2. Synaptophysin and PSD95 levels by wb in synaptic fractions. Unfortunately the quality is so low, with bands missing so a correct interpretation of the data is not possible. Either repeat or remove the data.

3. GFAP levels by wb. Unfortunately the quality is so low, with bands missing so a correct interpretation of the data is not possible. Either repeat or remove the data.

We thank the reviewer for the constructive critiques and we have addressed their last concerns in the revised version of the manuscript, as detailed below. The changes made in the revised manuscript are highlighted in yellow.

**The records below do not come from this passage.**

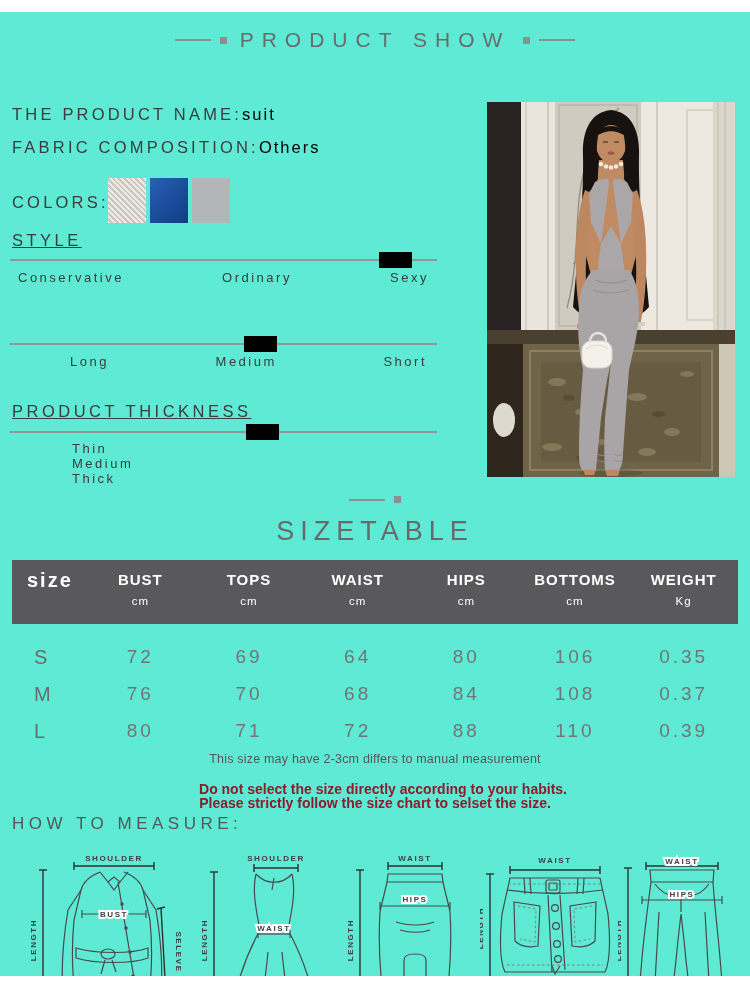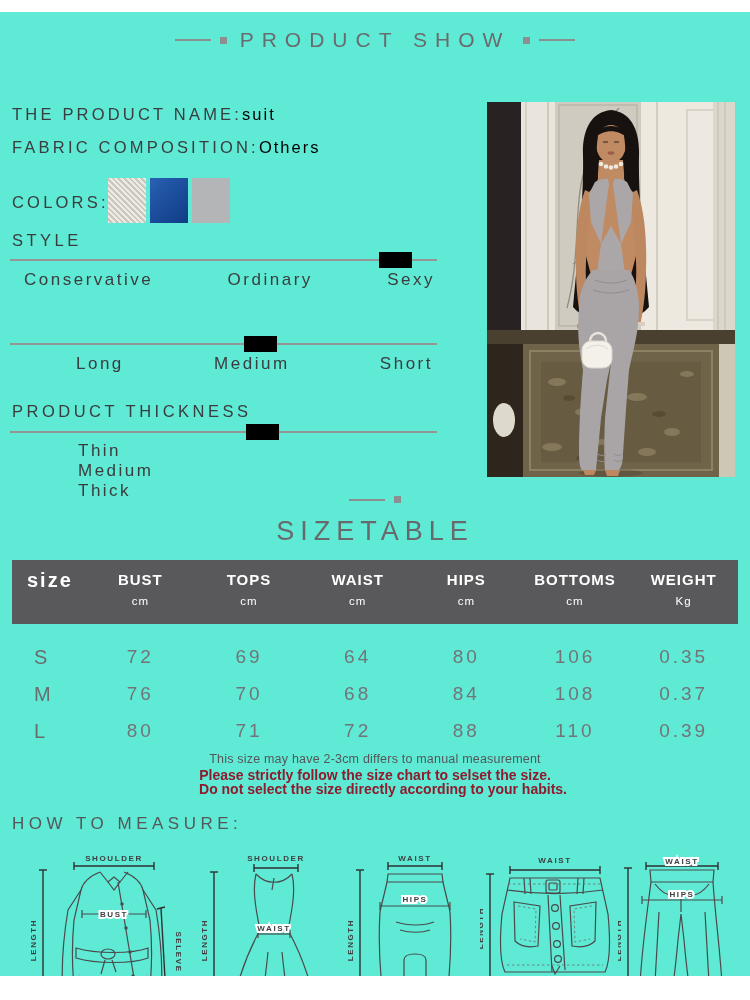--- a/index.html
+++ b/index.html
@@ -29,7 +29,7 @@
   .sw-2 { left:192px; background:#b4b5b7; }
 
   
-  .attr-hd { position:absolute; left:12px; font-size:16.5px; letter-spacing:3.5px; color:#3b3c3e; }
+  .attr-hd { position:absolute; left:12px; font-size:16.5px; letter-spacing:3.5px; color:#3b3c3e;text-decoration:underline; }
   .a-line { position:absolute; left:10px; width:427px; height:2px; background:#959595; }
   .a-marker { position:absolute; width:33px; height:16px; background:#000; top:-7px; }
   .mk-style { left:369px; }

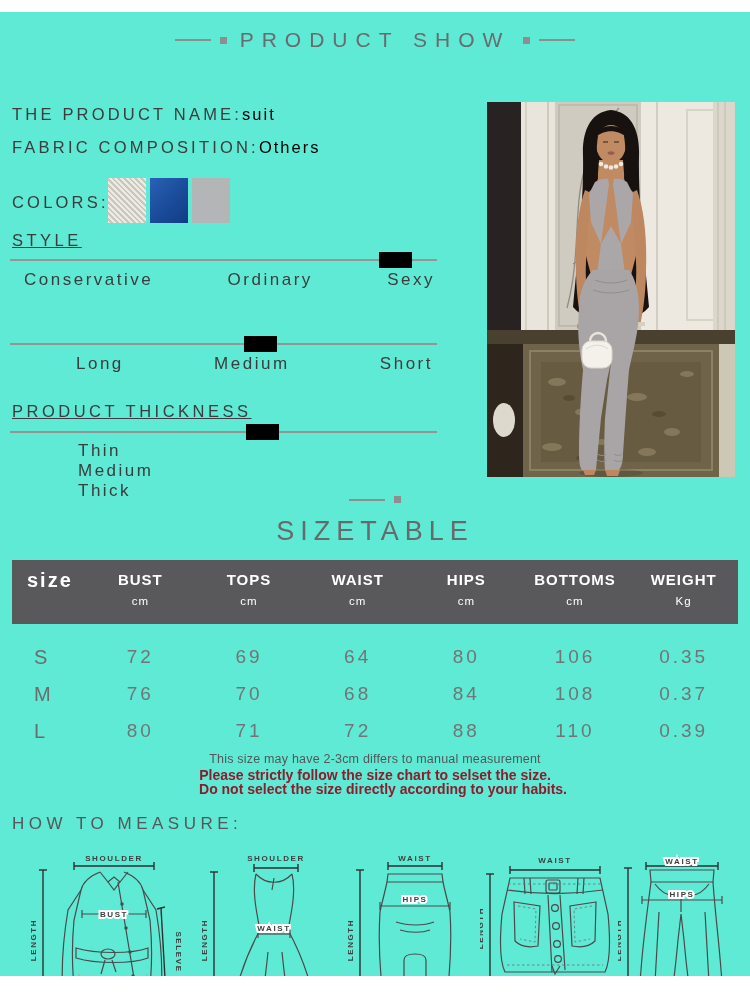--- a/index.html
+++ b/index.html
@@ -35,7 +35,7 @@
   .mk-style { left:369px; }
   .mk-len { left:234px; }
   .mk-thick { left:236px; }
-  .a-opts { position:absolute; left:20px; width:427px; display:flex; justify-content:space-between; font-size:17px; letter-spacing:2.5px; color:#3b3c3e; }
+  .a-opts { position:absolute; left:14px; width:427px; display:flex; justify-content:space-between; font-size:13px; letter-spacing:2.5px; color:#3b3c3e; }
   .o-style { top:258px; padding:0 12px 0 4px; }
   .o-len { top:342px; padding:0 14px 0 56px; }
   .o-thick { top:429px; padding:0 14px 0 58px;flex-direction:column; }

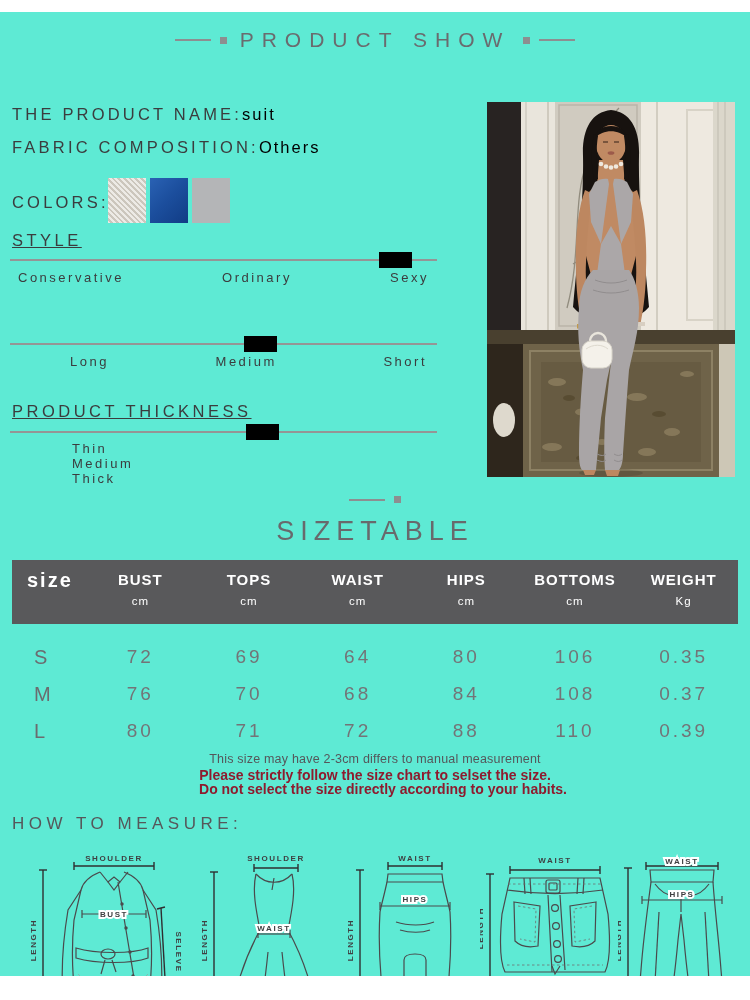--- a/index.html
+++ b/index.html
@@ -60,7 +60,7 @@
 
   .note-grey { position:absolute; left:0; right:0; top:740px; text-align:center; font-size:12.5px; color:#55565a; letter-spacing:.2px; }
   .note-red { position:absolute; left:0; right:0; text-align:center; font-size:14px; font-weight:bold; color:#8e1b2e; }
-  .nr-1 { top:755px; } .nr-2 { top:769px;padding-left:16px; }
+  .nr-1 { top:783px; } .nr-2 { top:769px;padding-left:16px; }
 
   .howto { position:absolute; left:12px; top:802px; font-size:17px; letter-spacing:4.5px; color:#56575a; }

Reviewer #3 (Remarks to the Author):

1. OC staining of 3xTg mouse brain which is ok.

We are glad that the reviewer is fine with our OC stain in 3xTg-AD mice

2. Synaptophysin and PSD95 levels by wb in synaptic fractions. Unfortunately, the quality is so low, with bands missing so a correct interpretation of the data is not possible. Either repeat or remove the data.

Following reviewer´s suggestion, we have removed the data.

3. GFAP levels by wb. Unfortunately, the quality is so low, with bands missing so a correct interpretation of the data is not possible. Either repeat or remove the data.

Following reviewer´s suggestion, we have removed the data.